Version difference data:
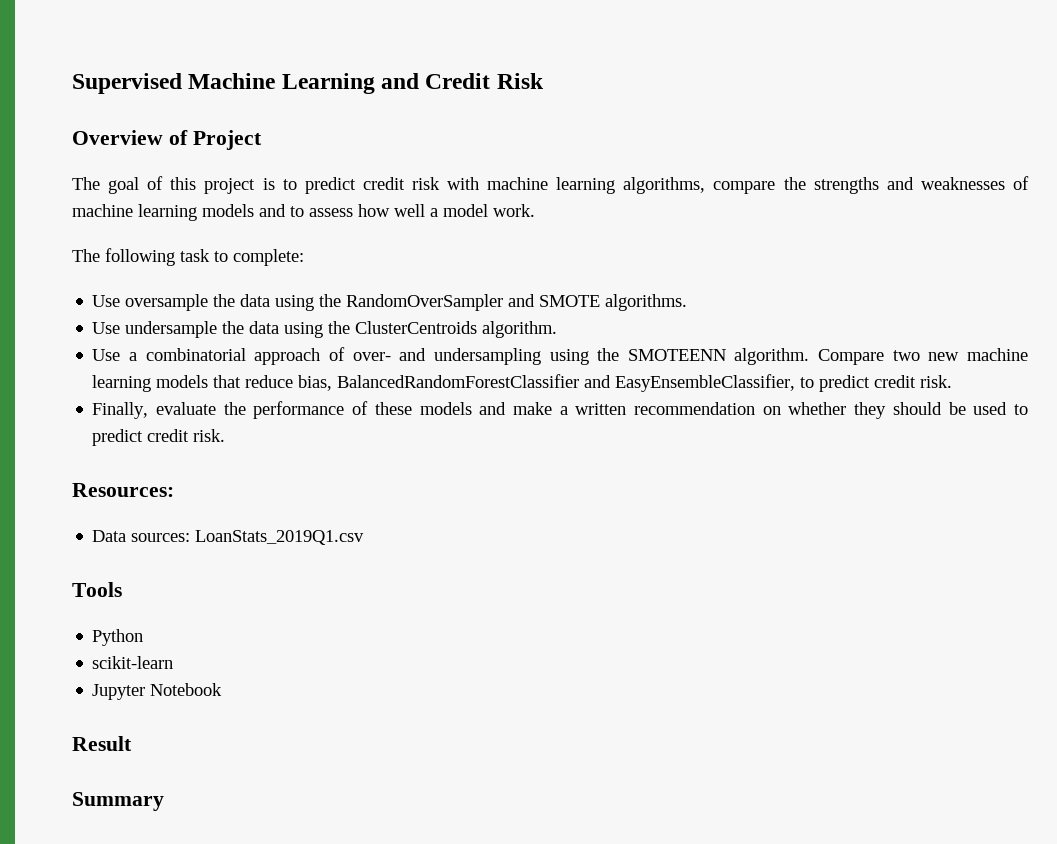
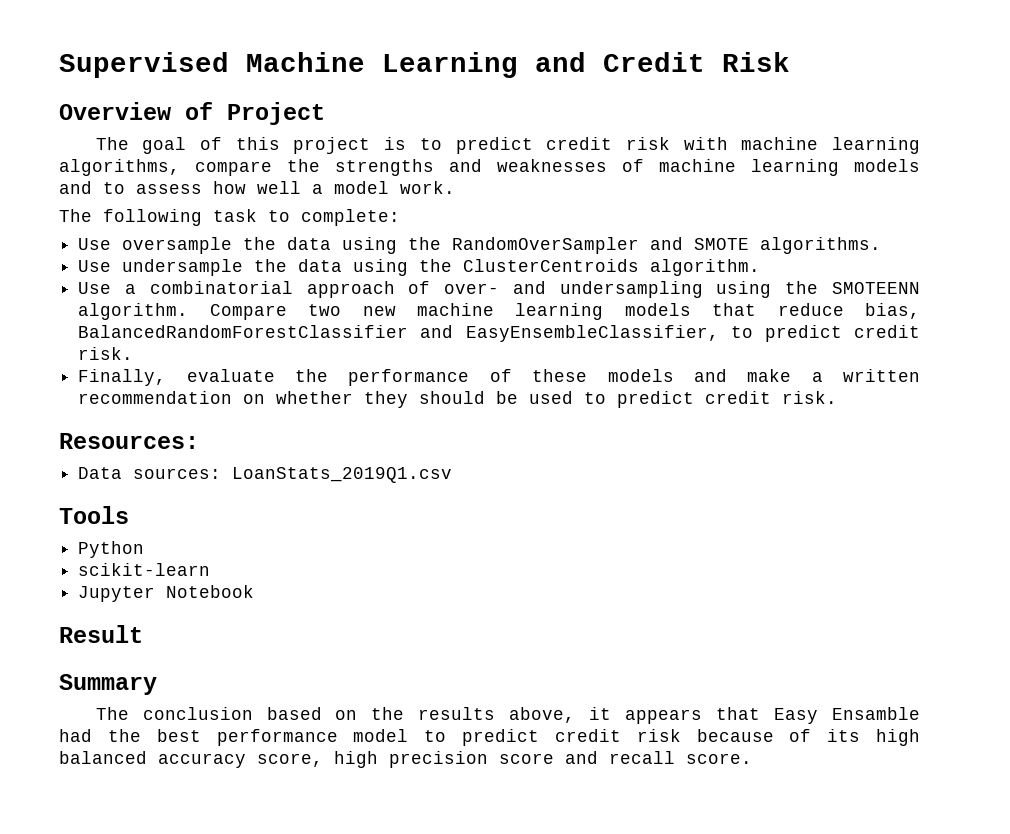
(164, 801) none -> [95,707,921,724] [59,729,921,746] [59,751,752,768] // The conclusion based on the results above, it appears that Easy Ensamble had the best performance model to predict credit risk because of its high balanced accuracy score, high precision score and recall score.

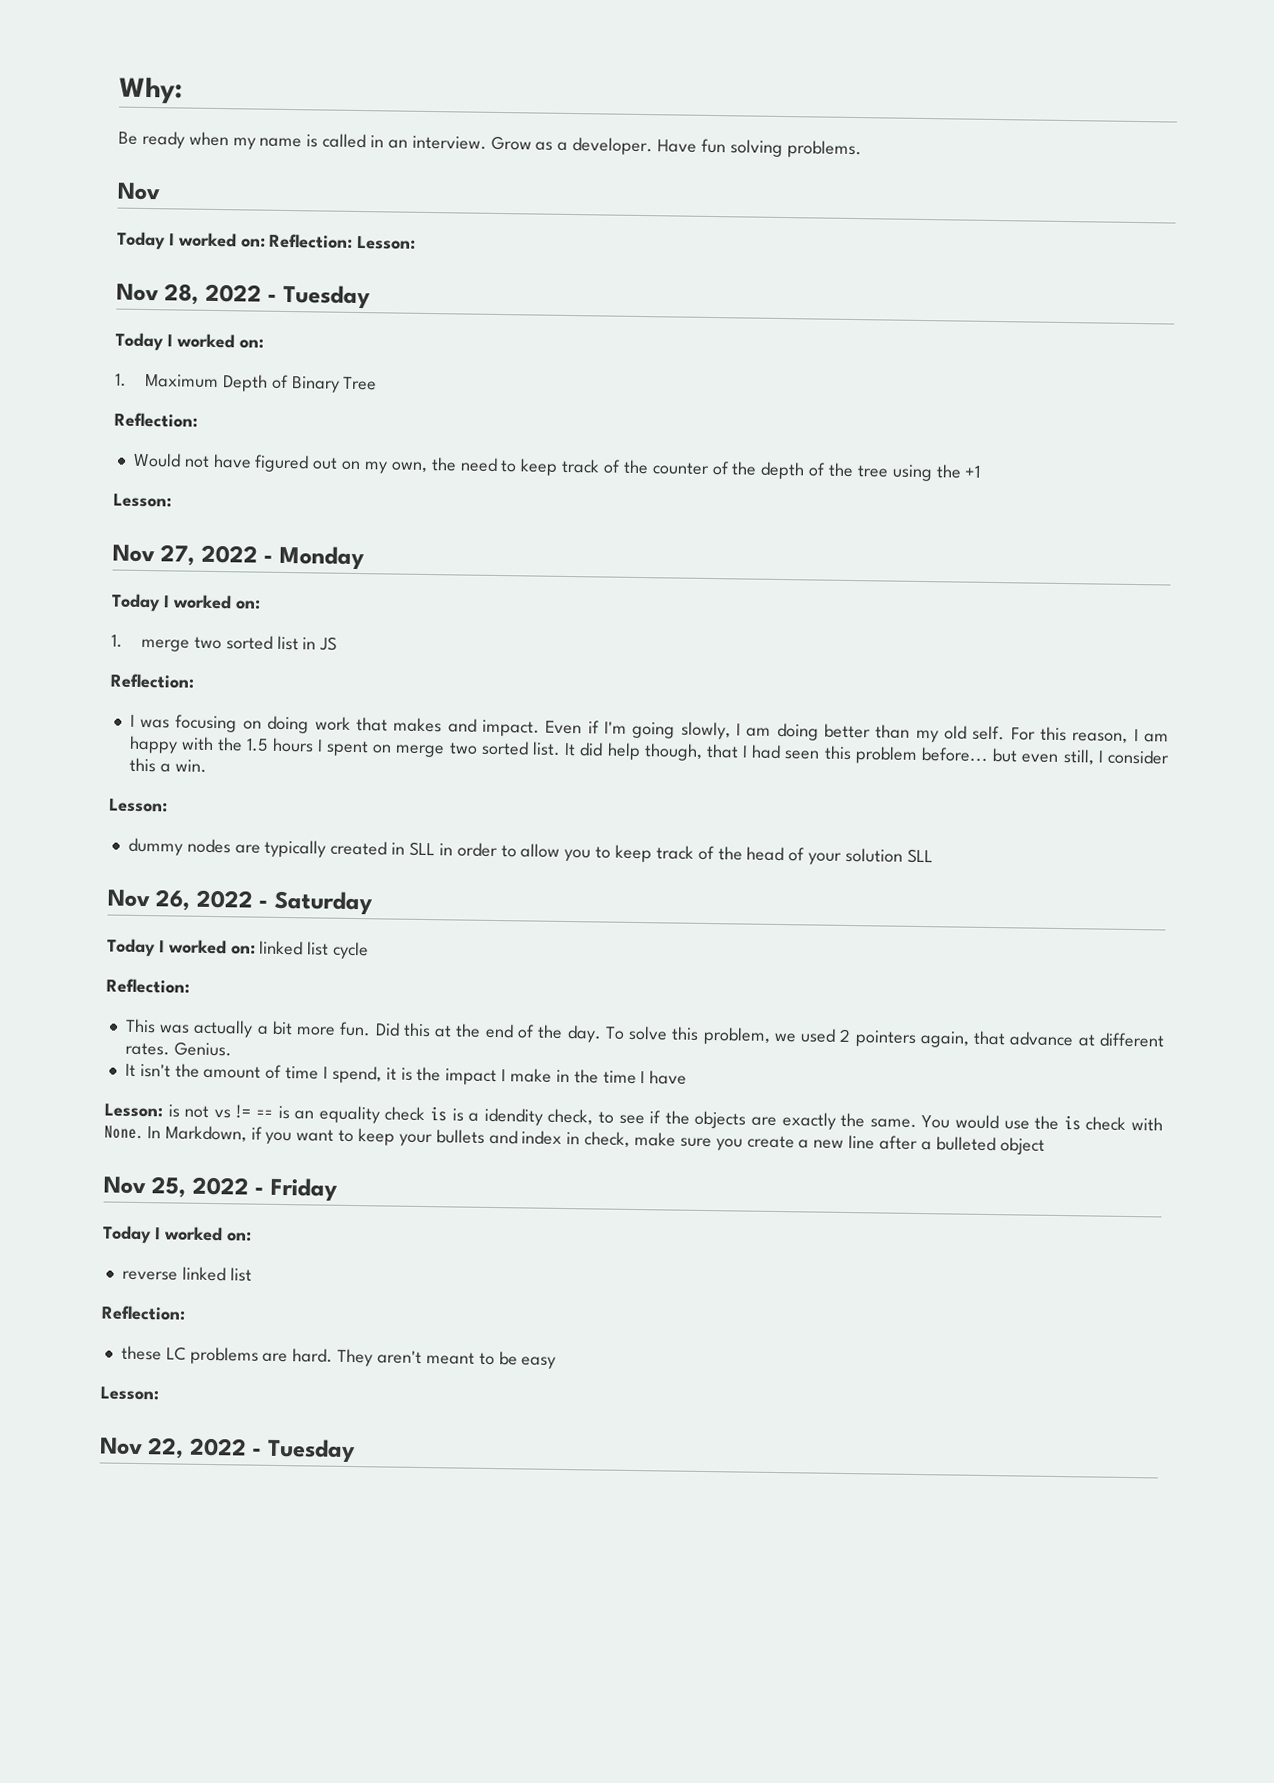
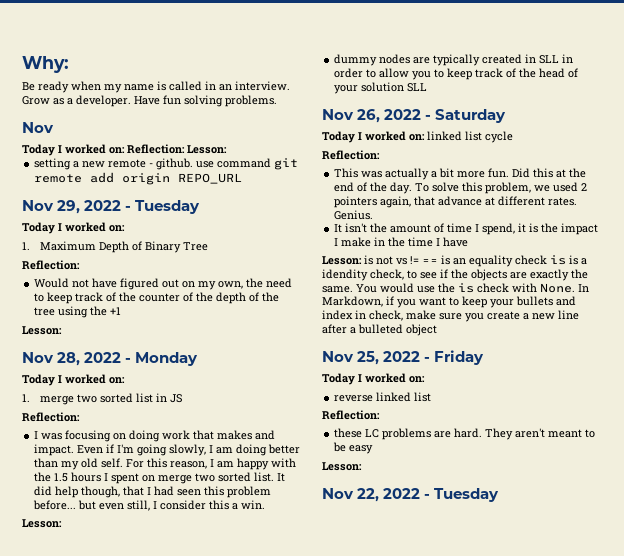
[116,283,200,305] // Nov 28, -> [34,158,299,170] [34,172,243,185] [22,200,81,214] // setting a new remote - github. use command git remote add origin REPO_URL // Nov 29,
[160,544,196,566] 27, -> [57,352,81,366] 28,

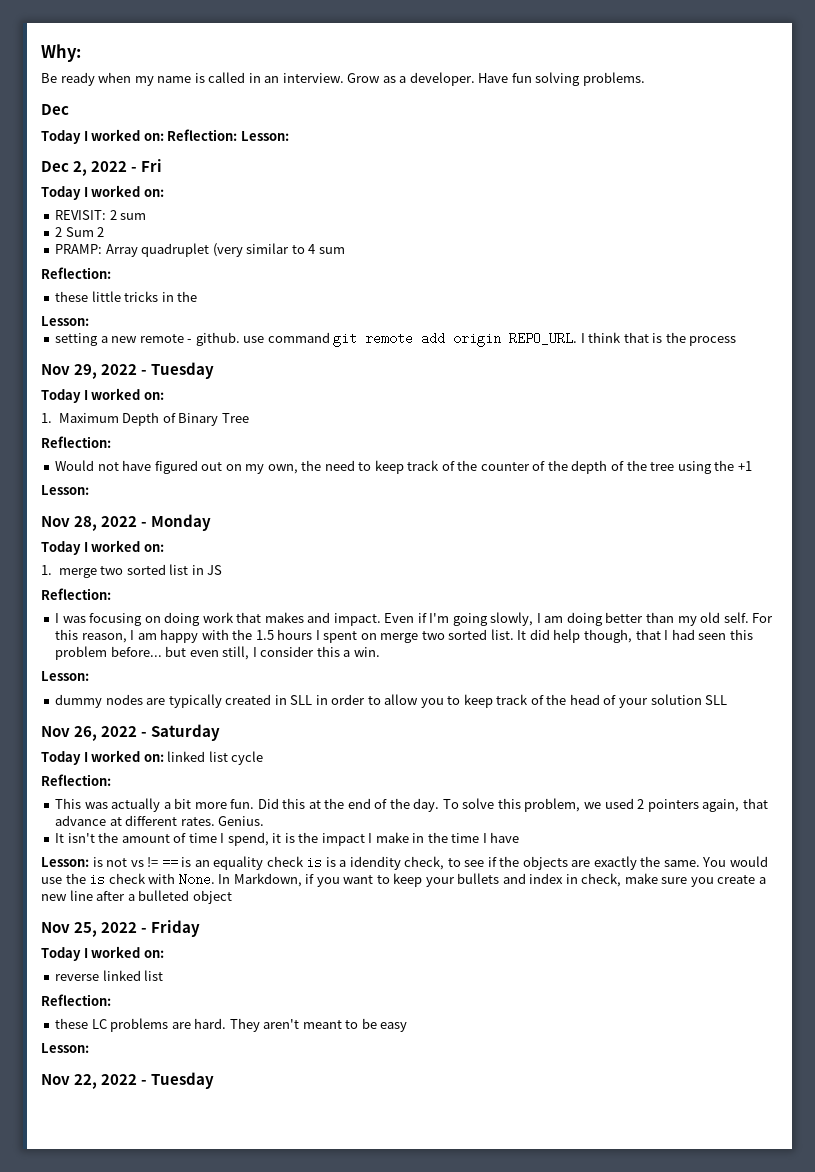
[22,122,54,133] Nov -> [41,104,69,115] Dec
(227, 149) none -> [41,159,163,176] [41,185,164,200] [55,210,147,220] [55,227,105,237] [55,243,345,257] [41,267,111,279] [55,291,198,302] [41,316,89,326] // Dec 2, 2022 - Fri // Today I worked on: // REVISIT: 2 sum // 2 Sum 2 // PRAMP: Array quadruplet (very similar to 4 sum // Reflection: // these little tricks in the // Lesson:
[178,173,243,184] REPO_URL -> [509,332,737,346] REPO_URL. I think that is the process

_Task brief_. Every line from the top of the entries through the line that holds "[22,122,54,133] Nov -> [41,104,69,115] Dec" is to be quoted exactly, please, and nothing else; omit the pictures.

_Output for this task_.
(164, 801) none -> [95,707,921,724] [59,729,921,746] [59,751,752,768] // The conclusion based on the results above, it appears that Easy Ensamble had the best performance model to predict credit risk because of its high balanced accuracy score, high precision score and recall score.

[116,283,200,305] // Nov 28, -> [34,158,299,170] [34,172,243,185] [22,200,81,214] // setting a new remote - github. use command git remote add origin REPO_URL // Nov 29,
[160,544,196,566] 27, -> [57,352,81,366] 28,

[22,122,54,133] Nov -> [41,104,69,115] Dec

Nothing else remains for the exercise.